BEGIN EXERCISE MATERIAL

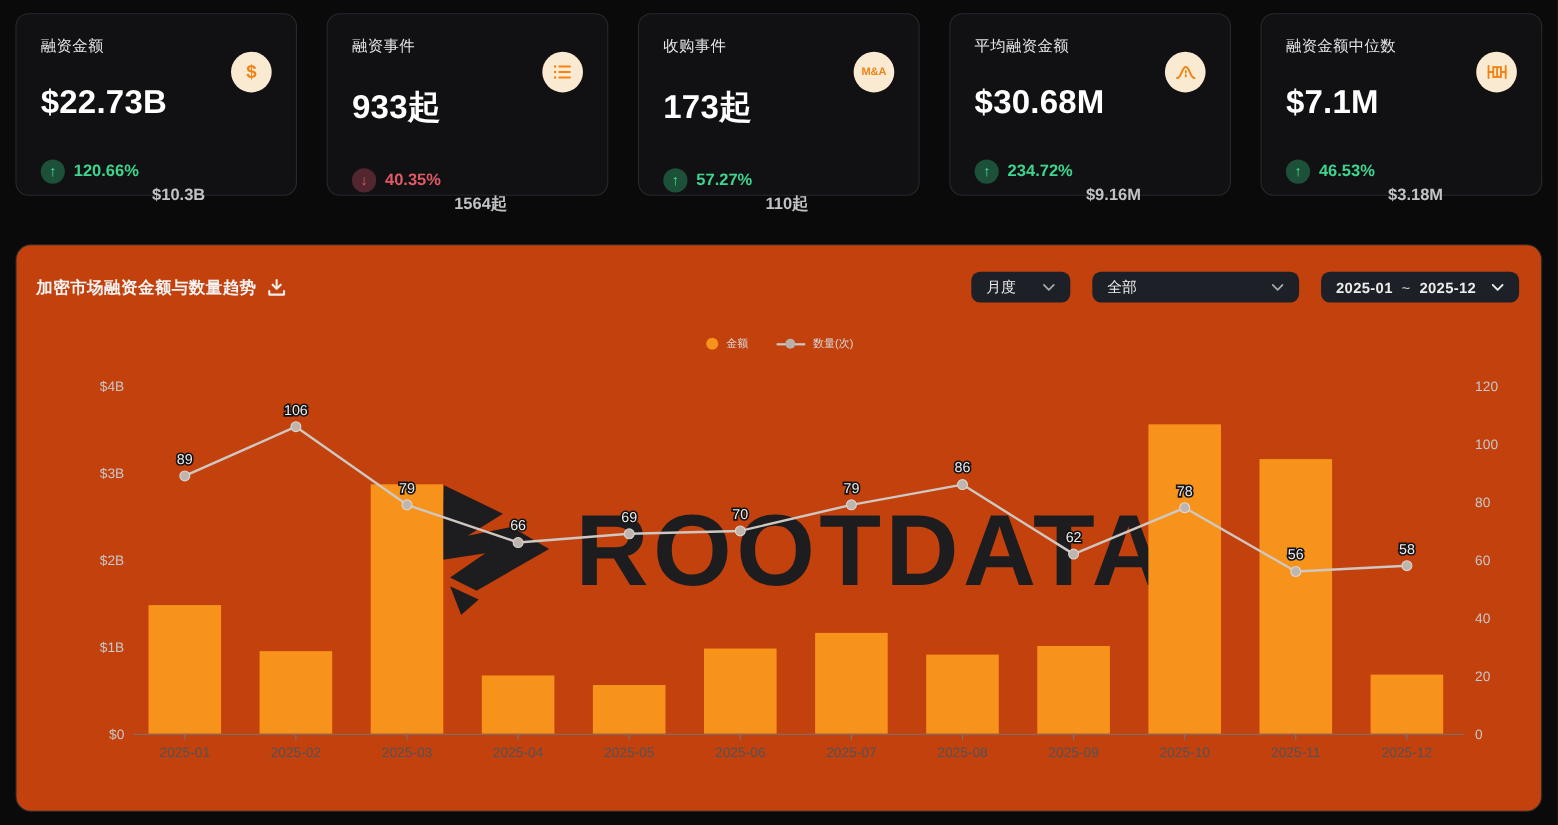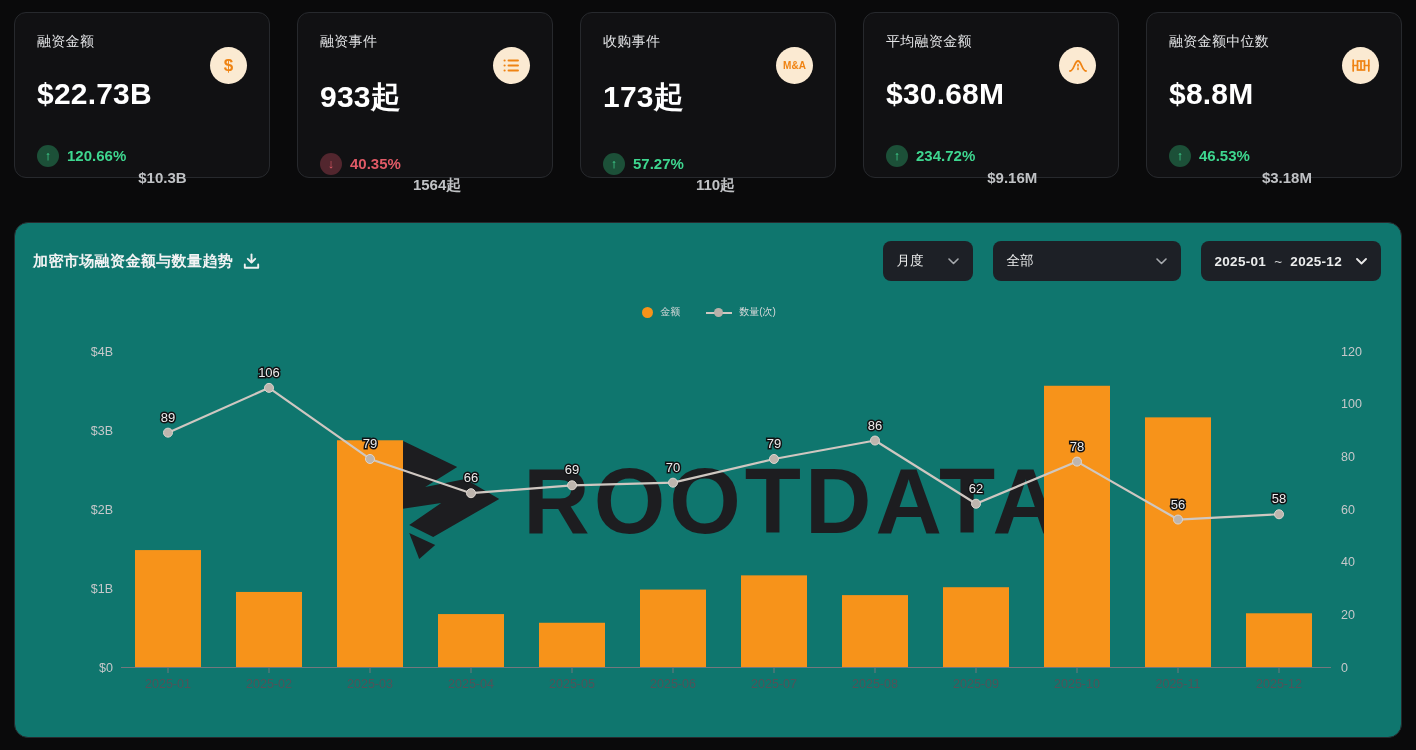--- a/index.html
+++ b/index.html
@@ -18,26 +18,26 @@
   .card-change { margin-top:14px; display:flex; align-items:center; gap:8px; }
   .chg-circle { width:22px; height:22px; border-radius:50%; display:flex; align-items:center; justify-content:center; font-size:13px; font-weight:700; }
   .up .chg-circle { background:#1c5038; color:#45e29a; }
   .down .chg-circle { background:#52262e; color:#e05a66; }
   .chg-pct { font-size:15px; font-weight:700; }
   .up .chg-pct { color:#3ed68f; }
   .down .chg-pct { color:#e05a66; }
   .chg-prev { font-size:15px; color:#c0c2c5; font-weight:600; margin-left:4px;margin-top:44px; }
 
   
-  .panel { position:absolute; left:14px; top:222px; width:1388px; height:516px; background:#0f766e; border:1px solid #27292d; border-radius:14px; }
+  .panel { position:absolute; left:14px; top:222px; width:1388px; height:516px; background:#c2410c; border:1px solid #27292d; border-radius:14px; }
   .panel-header { display:flex; align-items:center; padding:20px 20px 0 18px; height:56px; }
   .panel-title { font-size:15px; font-weight:700; color:#f3f3f4; letter-spacing:.4px; }
   .dl-btn { margin-left:10px; background:none; border:none; cursor:pointer; display:flex; align-items:center; }
   .spacer { flex:1; }
-  .pill { height:40px; background:#1d2026; border-radius:8px; display:flex; align-items:center; padding:0 14px; font-size:13.5px; color:#eceded; cursor:pointer; margin-left:20px; }
+  .pill { height:28px; background:#1d2026; border-radius:8px; display:flex; align-items:center; padding:0 14px; font-size:13.5px; color:#eceded; cursor:pointer; margin-left:20px; }
   .pill .chev { margin-left:14px; display:flex; }
   .pill-period { width:90px; justify-content:space-between; }
   .pill-cat { width:188px; justify-content:space-between; }
   .pill-date { font-weight:700; letter-spacing:.3px; }
   .pill-date .sep { margin:0 8px; color:#d8d9da; font-weight:400; }
 
   .chart-body { position:relative; width:1388px; height:438px; margin-top:22px; }
   .legend { position:absolute; top:4px; left:0; width:100%; display:flex; justify-content:center; gap:26px; z-index:3; }
   .legend-item { display:flex; align-items:center; gap:7px; font-size:10px; color:#d8d9da; cursor:pointer; }
   .legend-dot { width:11px; height:11px; border-radius:50%; }
@@ -127,21 +127,21 @@
             <g stroke="#ef8313" stroke-width="1.7" stroke-linecap="round">
               <line x1="1.2" y1="1" x2="1.2" y2="12"></line>
               <line x1="16.8" y1="1" x2="16.8" y2="12"></line>
               <line x1="1.2" y1="6.5" x2="5.5" y2="6.5"></line>
               <line x1="12.5" y1="6.5" x2="16.8" y2="6.5"></line>
             </g>
             <rect x="5.5" y="2" width="7" height="9" fill="none" stroke="#ef8313" stroke-width="1.7"></rect>
             <line x1="9" y1="2" x2="9" y2="11" stroke="#ef8313" stroke-width="1.7"></line>
           </svg>
       </div>
-      <div class="card-value">$8.8M</div>
+      <div class="card-value">$7.1M</div>
       <div class="card-change up">
         <span class="chg-circle">↑</span>
         <span class="chg-pct">46.53%</span>
         <span class="chg-prev">$3.18M</span>
       </div>
     </div>
 
   </div>
 
   <div class="panel">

END EXERCISE MATERIAL

| INSTRUCTIONS FOR THE TASK |
Wherever the string "card" appears in the records above, copy the line it sits in.

| SOLUTION TO THE EXERCISE |
   .card-change { margin-top:14px; display:flex; align-items:center; gap:8px; }
-      <div class="card-value">$8.8M</div>
+      <div class="card-value">$7.1M</div>
       <div class="card-change up">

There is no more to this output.